Extracted data entries:
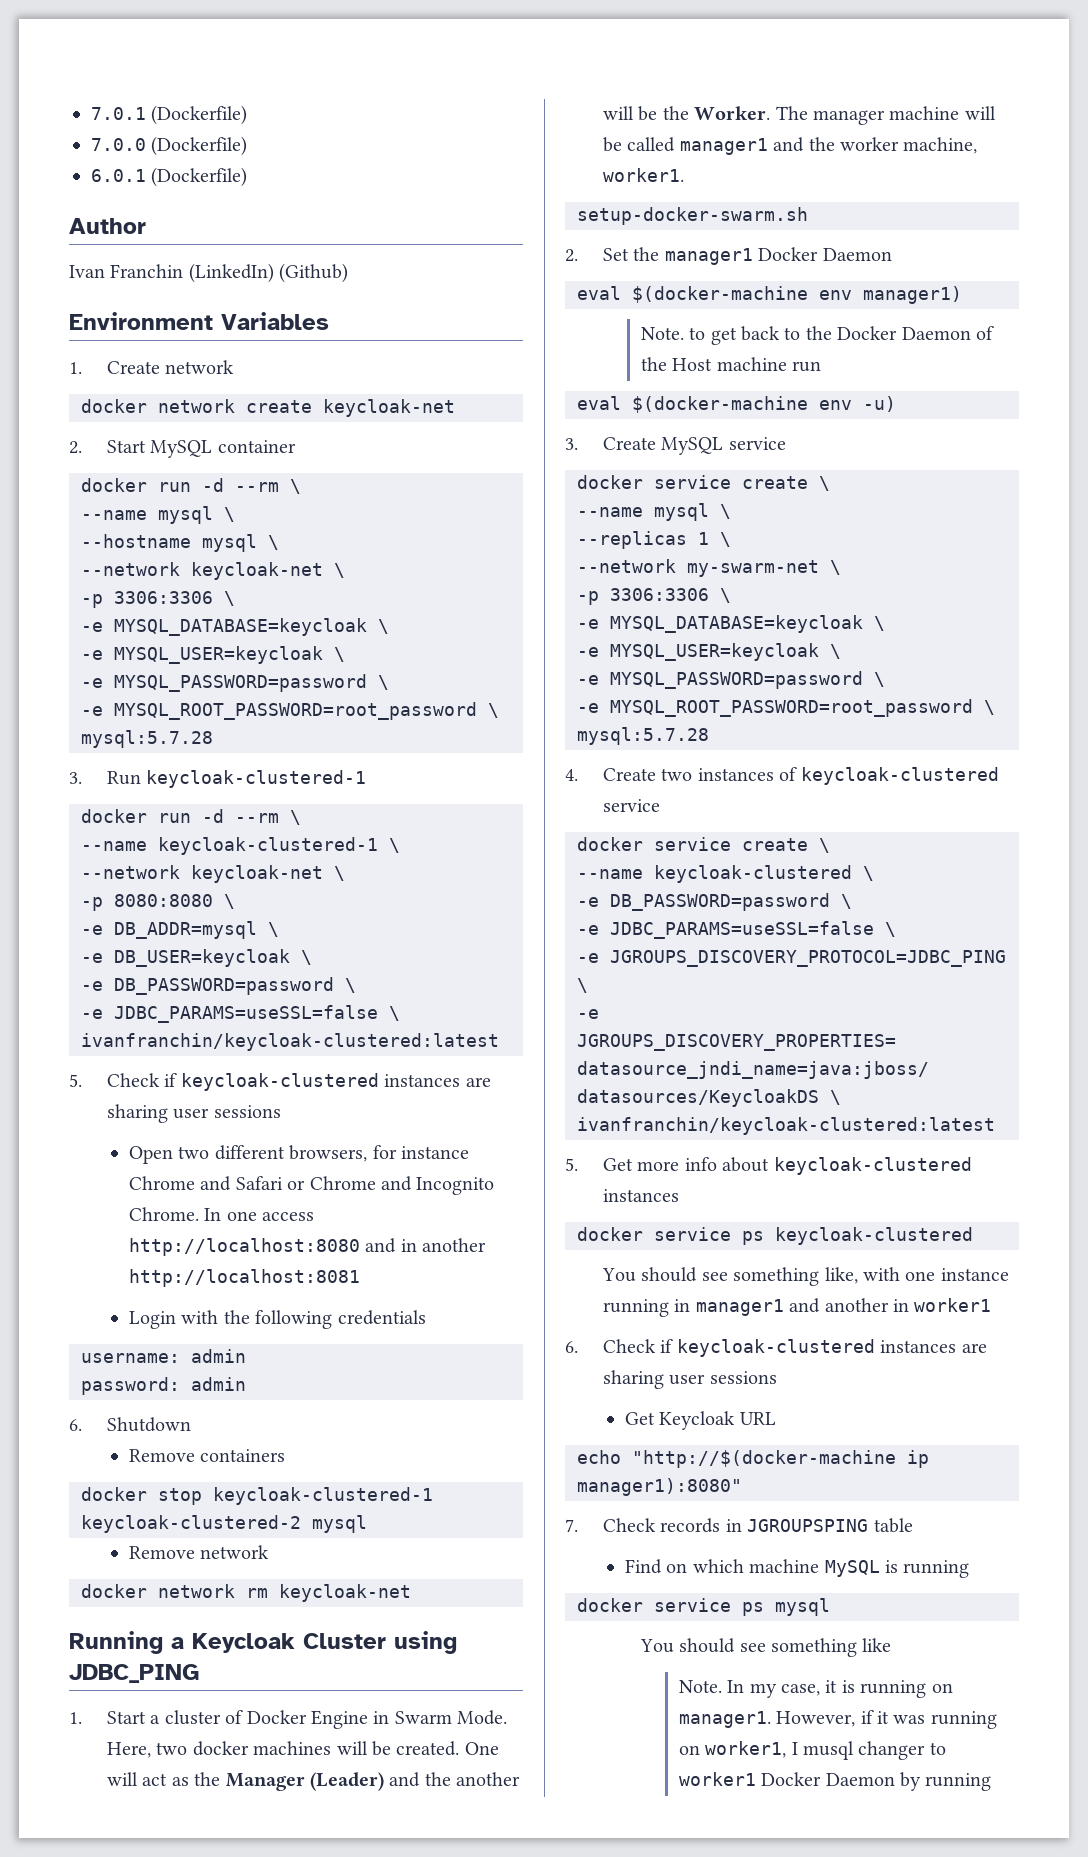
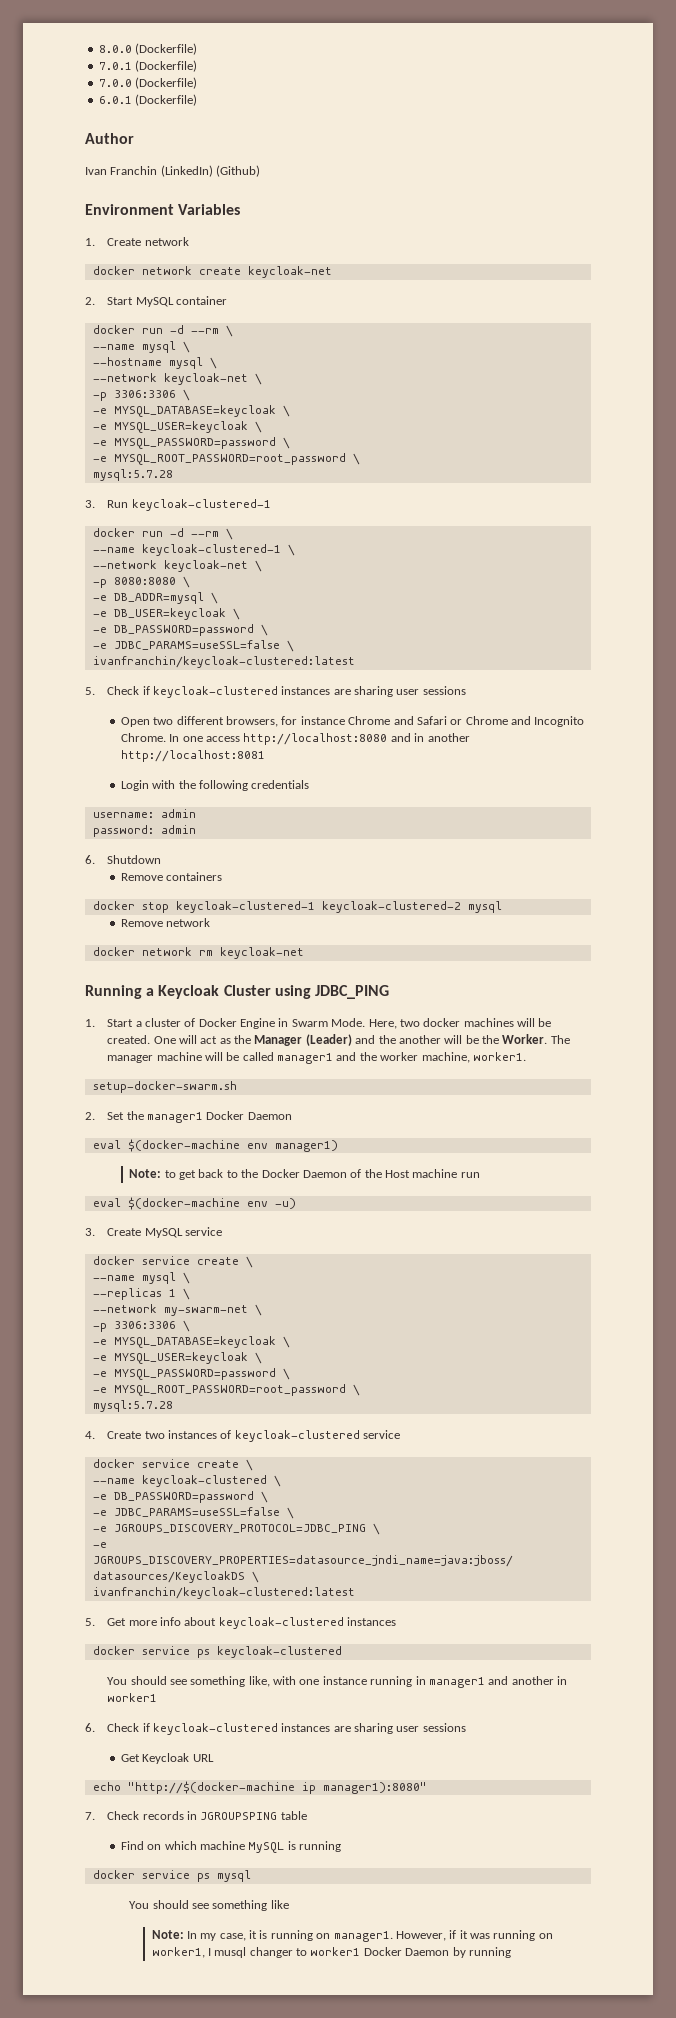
(91, 113) none -> [98,43,198,55] 8.0.0 (Dockerfile) //
[640,327,684,340] Note. -> [129,1169,162,1178] Note:
[678,1680,722,1693] Note. -> [151,1930,184,1939] Note:

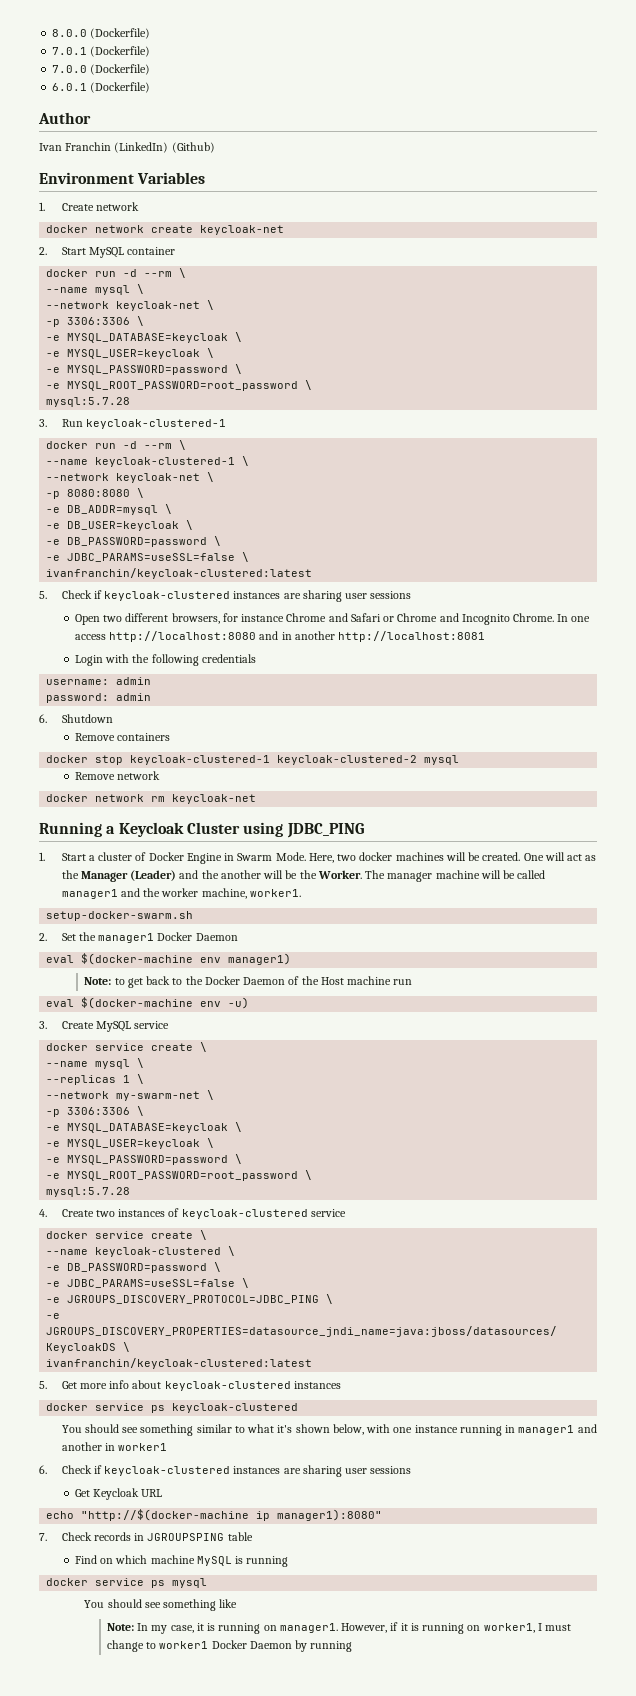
[92,357,217,369] // --hostname mysql \ -> (145, 289) none
[248,1676,270,1687] like, -> [196,1424,364,1435] similar to what it's shown below,
[470,1933,491,1939] was -> [410,1623,419,1631] is
[214,1947,293,1958] musql changer -> [545,1624,572,1631] [107,1640,145,1652] must change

* **Task goal**
Copy out the lines above unchanged. Skip the images.

* **Answer**
(91, 113) none -> [98,43,198,55] 8.0.0 (Dockerfile) //
[640,327,684,340] Note. -> [129,1169,162,1178] Note:
[678,1680,722,1693] Note. -> [151,1930,184,1939] Note:

[92,357,217,369] // --hostname mysql \ -> (145, 289) none
[248,1676,270,1687] like, -> [196,1424,364,1435] similar to what it's shown below,
[470,1933,491,1939] was -> [410,1623,419,1631] is
[214,1947,293,1958] musql changer -> [545,1624,572,1631] [107,1640,145,1652] must change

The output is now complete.